- Born: November 6, 1965 (age 60) Turin, Italy
- Education: University of Turin
- Awards: Knight of the Order of Merit of the Italian Republic
- Scientific career
- Fields: Bioethics Public Health
- Workplaces: Italian National Institute of Health
- Website: www.carlopetrini.eu

= Carlo Petrini (scientist) =

Italian scientist

Carlo Maria Petrini (Turin, Italy, 6 November 1965) is an Italian scientist and bio-ethicist. In June 2026, he was awarded Knight of the Order of Merit of the Italian Republic.

He is Director of the Bioethics Unit (Unità di Bioetica) and Chair of the National Ethics Committee for clinical trials of Public Research Bodies (EPR) and other Public Bodies at the national level (CEN-NEC) at the Italian National Institute of Health (Istituto Superiore di Sanità, ISS), as well as the President of the National Coordination Center of Ethics Committees(Centro di Coordinamento Nazionale dei Comitati Etici Territoriali). (Decrees of the Minister for Health 19 April 2018, 27 May 2021 and 23 September 2024). He also serves as a Corresponding Member of the Pontifical Academy for Life.

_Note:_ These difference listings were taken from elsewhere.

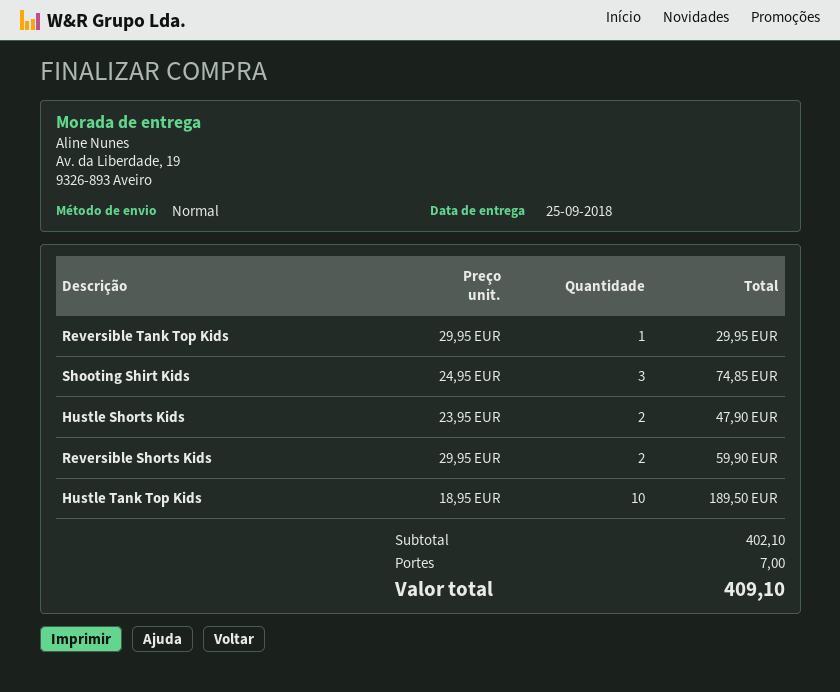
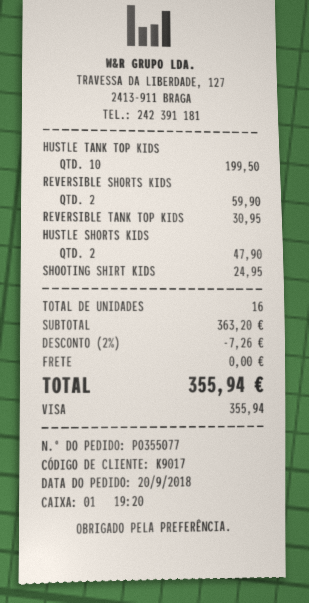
Reversible Tank Top Kids: 1 for 29.95 -> 1 for 30.95
Shooting Shirt Kids: 3 for 74.85 -> 1 for 24.95
Hustle Tank Top Kids: 10 for 189.50 -> 10 for 199.50
subtotal: 402.10 -> 363.20
discount: none -> 2% = 7.26
shipping: 7.00 -> 0.00
total: 409.10 -> 355.94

His work focuses on advancing bioethical standards in scientific research, with particular attention to the ethical implications of medical advancements, clinical trials, and data handling.

==Biography==
Petrini studied at the University of Turin where he graduated in 1988 with a degree in Biological Sciences. The year after, he began at the Istituto Superiore di Sanità (ISS) where he developed an interest in problems tied to ethics in scientific research, in particular in biomedical ethics.

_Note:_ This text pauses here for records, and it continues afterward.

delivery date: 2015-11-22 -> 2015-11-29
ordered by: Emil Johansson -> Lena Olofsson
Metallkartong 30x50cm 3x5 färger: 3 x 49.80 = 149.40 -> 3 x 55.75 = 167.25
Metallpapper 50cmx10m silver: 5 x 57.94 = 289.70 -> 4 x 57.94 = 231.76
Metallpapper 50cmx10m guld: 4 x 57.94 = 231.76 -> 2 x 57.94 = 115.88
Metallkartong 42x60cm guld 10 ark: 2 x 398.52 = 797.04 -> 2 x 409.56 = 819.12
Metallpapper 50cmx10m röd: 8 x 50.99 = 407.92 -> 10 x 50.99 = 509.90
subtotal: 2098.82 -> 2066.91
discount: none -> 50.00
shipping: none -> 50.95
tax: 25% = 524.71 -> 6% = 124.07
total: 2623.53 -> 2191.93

In 2007 he became Director of the Bioethics Unit at ISS.

The President of the Council of Ministers appointed Carlo Petrini as a member of the National Bioethics Committee.

==Works==
Petrini is author of several hundred publications, most of which in internationally rated scientific journals and several of which have been awarded prizes. His book "Bioethics, environment, risk" won the International Peccei Prize. His book "Bioetica nella sanita" ("Bioethics in health care") is composed of articles originally published in L'Osservatore Romano, the newspaper of the Holy See.

==Views==
=== Ethical Principles in Bioethical Research ===
He has emphasized the importance of adhering to key ethical and scientific principles in bioethical research; he argues that two primary pillars, value and validity, should always guide bioethical research. "Value" pertains to ensuring that research contributes to improvements in health and knowledge, while "validity" stresses the importance of methodological rigor.

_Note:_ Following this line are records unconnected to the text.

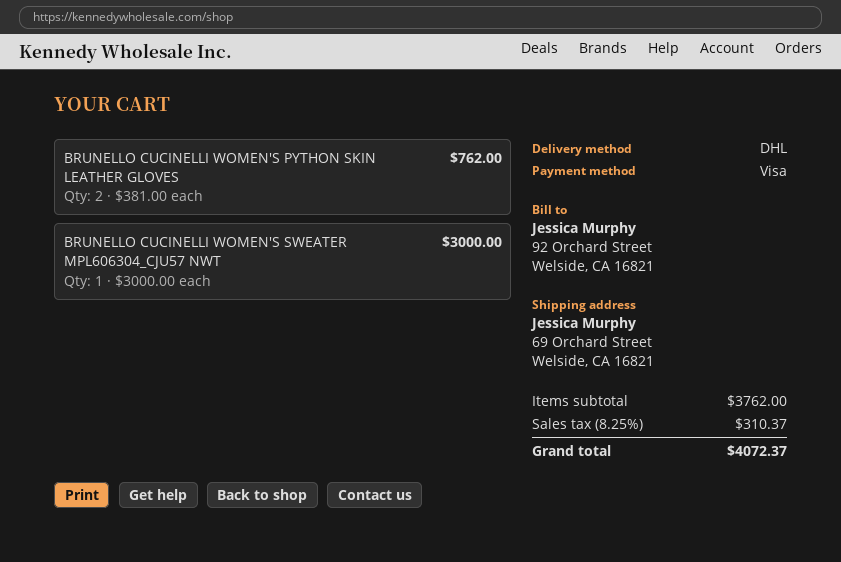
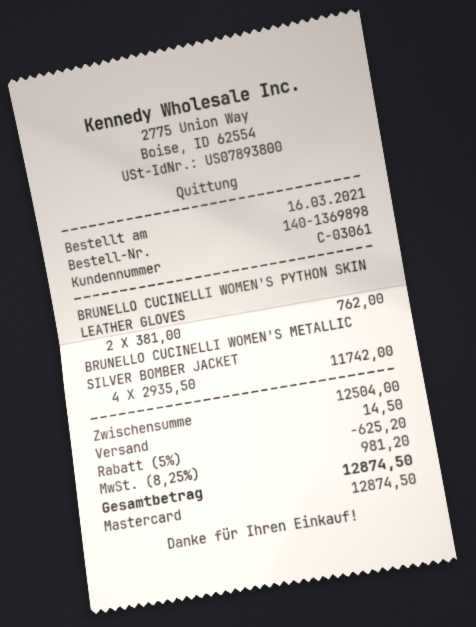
payment method: Visa -> Mastercard
BRUNELLO CUCINELLI WOMEN'S SWEATER MPL606304_CJU57 NWT: 1 x 3000.00 = 3000.00 -> none
BRUNELLO CUCINELLI WOMEN'S METALLIC SILVER BOMBER JACKET: none -> 4 x 2935.50 = 11742.00
subtotal: 3762.00 -> 12504.00
discount: none -> 5% = 625.20
shipping: none -> 14.50
tax: 8.25% = 310.37 -> 8.25% = 981.20
total: 4072.37 -> 12874.50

=== Impact of the COVID-19 Pandemic ===
The COVID-19 pandemic has, according to Petrini, introduced both ethical and procedural challenges and has expressed cautious optimism about this accelerated pace, emphasizing that while swift approvals can be beneficial, they must not compromise the rigorous scientific standards that are essential for maintaining public trust and ethical integrity.

=== Euthanasia ===
Petrini considers euthanasia and medical assistance in dying to be incompatible with medical ethics. Petrini noted that in Europe, the Principles of Medical Ethics stress respect for life and patient autonomy, but in terminal cases, doctors should focus on alleviating suffering and preserving dignity. In Italy, both medical and nursing codes recognize the importance of the conscience clause, and Petrini argued that, like laws on abortion and animal testing, euthanasia legislation must allow for conscientious objection.